The obvious question still looms (how did a man with a gun get past airport security?) but this much appears settled: the hostage crisis aboard a Canadian airliner in Jamaica had a happy ending because of the calm, quick-thinking actions of CanJet employees.
As details of the overnight ordeal continue to trickle out, the eight-person crew—two pilots, five flight attendants and a plainclothes “security official”—are being described as heroes. They comforted distraught passengers. They scurried young children to the back of the plane. And they remained composed even after the hijacker fired a bullet through the open cabin door. In fact, it was one of the flight attendants—not a government negotiator—who convinced the agitated gunman to release all the passengers in exchange for their cash and jewelry. “She saved us,” one woman told reporters.
Kent Woodside, CanJet’s vice-president, praised the crew’s professionalism. “I’m just so proud how they dealt with it all,” he said during a news conference in Halifax. “In my view, that speaks to their training and their integrity.”
Although the specifics vary from airline to airline, all pilots and flight attendants in Canada are taught how to react to a hostage situation. Mandated by Transport Canada, the training is part of an annual refresher course known as Crew Resource Management (CRM). “It’s very difficult to get into specifics because then we start to tread into security-sensitive information,” says Capt. Craig Hall, an Air Canada Jazz pilot and the Canadian Director of the Air Line Pilots Association’s National Security Committee. “What I can tell you is that the objective is to make sure the crew is safe and secure, and by extension, the passengers. If we take care of the crew then they are able to take care of the passengers. We also want to ensure that we keep the situation in a manageable state.”
Joslyn Dicks, president of the Canadian Flight Attendants Union, says keeping passengers calm is always the top priority, regardless of the situation. “I don’t know how anybody ever gets prepared for what happened today, but yes, there is extensive training and we are given objectives on how to handle that,” says Dicks, whose union represents Air Canada Jazz flight attendants. “It’s like everything else, though. They can only train you, but at the end of the day it becomes about how you are as a person and how strong you are when you encounter that type of situation.”
The CanJet crew remains in seclusion, but the company has identified them as follows: Captain James Murphy, Halifax; First Officer Glenn Johnson, Montreal; Flight attendants Nicole Rogers, Halifax; Heidi Tofflemire, Halifax; Anu Goswami, Toronto; Tony Bettencourt, Toronto; Carolina Santizo-Arriola, Toronto; and air-care security officer Gary Knickle, Halifax. “Those folks love their jobs and care for their passengers,” says Peter Baxter of the Canadian Union of Public Employees, which represents CanJet flight attendants. “So to hear all these good reports coming back about the cabin crew and the officers on board doesn’t surprise me in the least.”
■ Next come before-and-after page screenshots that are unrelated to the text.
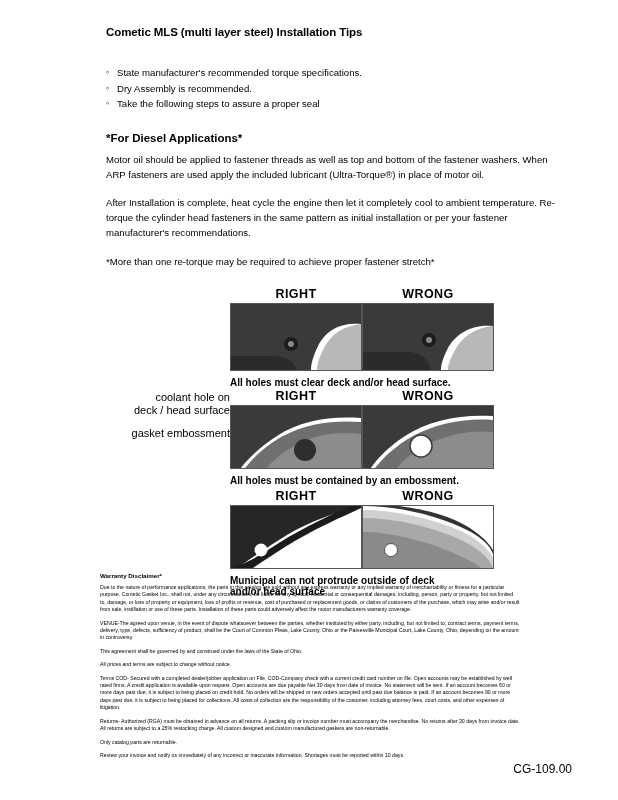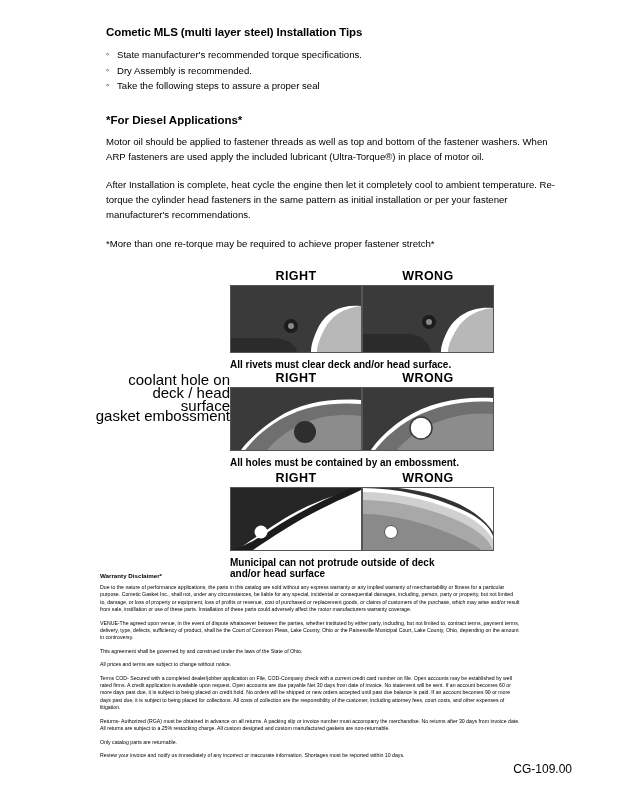--- a/index.html
+++ b/index.html
@@ -18,21 +18,21 @@
   .page {
     position: relative;
     width: 618px;
     height: 800px;
     box-sizing: border-box;
     padding: 26px 44px 10px 44px;
   }
   h1.title {
     font-size: 11.5px;
     font-weight: bold;
-    margin: 0 0 9px 62px;
+    margin: 0 0 27px 62px;
     letter-spacing: -0.1px;
   }
   ul.bullets {
     list-style: none;
     margin: 0 0 0 62px;
     padding: 0;
   }
   ul.bullets > li {
     font-size: 9.6px;
     line-height: 15.5px;
@@ -105,21 +105,21 @@
     position: relative;
   }
   .pair {
     position: absolute;
     display: flex;
   }
 
   
   .callout {
     position: absolute;
-    font-size: 15px;
+    font-size: 11px;
     text-align: right;
     line-height: 13px;
   }
   .leader {
     position: absolute;
     border-top: 1px solid #000;
     height: 0;
   }
 
   
@@ -190,21 +190,21 @@
             <rect x="0" y="0" width="130" height="66" fill="#ffffff"></rect>
             <path d="M0,0 H130 V22 C108,20 92,30 84,46 C79,56 78,62 78,66 H0 Z" fill="#3a3a3a"></path>
             <path d="M130,22 C110,24 98,34 91,48 C86,57 85,62 85,66 H130 Z" fill="#b8b8b8"></path>
             <path d="M0,48 H44 C58,48 66,56 68,66 H0 Z" fill="#2b2b2b"></path>
             <circle cx="66" cy="36" r="7" fill="#1c1c1c"></circle>
             <circle cx="66" cy="36" r="3" fill="#8a8a8a"></circle>
           </svg>
         </div>
       </div>
     </div>
-    <div class="row-caption" style="position:absolute; left:186px; top:86px;">All rivets must clear deck and/or head surface.</div>
+    <div class="row-caption" style="position:absolute; left:186px; top:86px;">All holes must clear deck and/or head surface.</div>
 
     <div class="callout" style="left:66px; top:104px; width:120px;">
       <div>coolant hole on</div>
       <div>deck / head surface</div>
     </div>
     <div class="leader" style="left:188px; top:124px; width:60px;"></div>
 
     <div class="callout" style="left:42px; top:140px; width:144px;">
       <div>gasket embossment</div>
     </div>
By all accounts, the hijacking came without warning. Flight 918 was on a late-night stopover in Montego Bay en route to Cuba when the man forced his way through security, and stormed the airliner not long before attendants were set to close the gate for takeoff.
Witness accounts indicated the young man was brandishing a handgun when he passed security; some reports suggested that he was wearing a workers’ pass as he made his way through the lobby of Sangster Airport. Once on the plane, passengers said, he demanded to leave the country, shouting, “This is a real hijacking. This is f-ing serious.”
The early phase of the standoff was harrowing for both passengers and crew.
On board were some 159 vacationers and eight crew (in all, 174 passengers were scheduled to board). The gunman reportedly blasted a flight attendant with a fire extinguisher, and fired his gun at an unknown target out the back door of the aircraft.
Fortunately for the passengers, a quick-thinking flight attendant convinced the man to accept cash, jewelry and passports in exchange for allowing them and two crew to leave the plane. Within an hour, all but six crew members were safely in the airport.
Still, negotiations dragged on for the next seven hours, by which time authorities had assembled an elite military unit called the Defence Force Counter-terrorism Operations Group. At 6:40 a.m.—with negotiations going nowhere—the commando-style squad stormed the plane and forced the hijacker to surrender without bloodshed. The remaining six crew members were freed without injury.
Police arrested a man later identified as 21-year-old Stephen Fray, a Montego Bay resident and the son of a prominent Jamaican businessman. The country’s information minister, Daryl Vaz, described him as a man with “mental challenges.”
The incident has raised concern about security measures at the Jamaican airport but Prime Minister Stephen Harper wasn’t dwelling on those failures, perceived or real. The PM happened to be in Kingston on his way home from the Summit of the Americas, and was to address the country’s parliament. Early this morning, he flew to Montego Bay to offer gratitude to the rescuers. “Today is a testament to the personal bravery of all those involved and the close co-operation between friends that has allowed us to save lives, and more importantly to escape this without any injuries at all,” he said. “Today is a day to be truly joyful. It’s very rare that we have events like this that end so well.”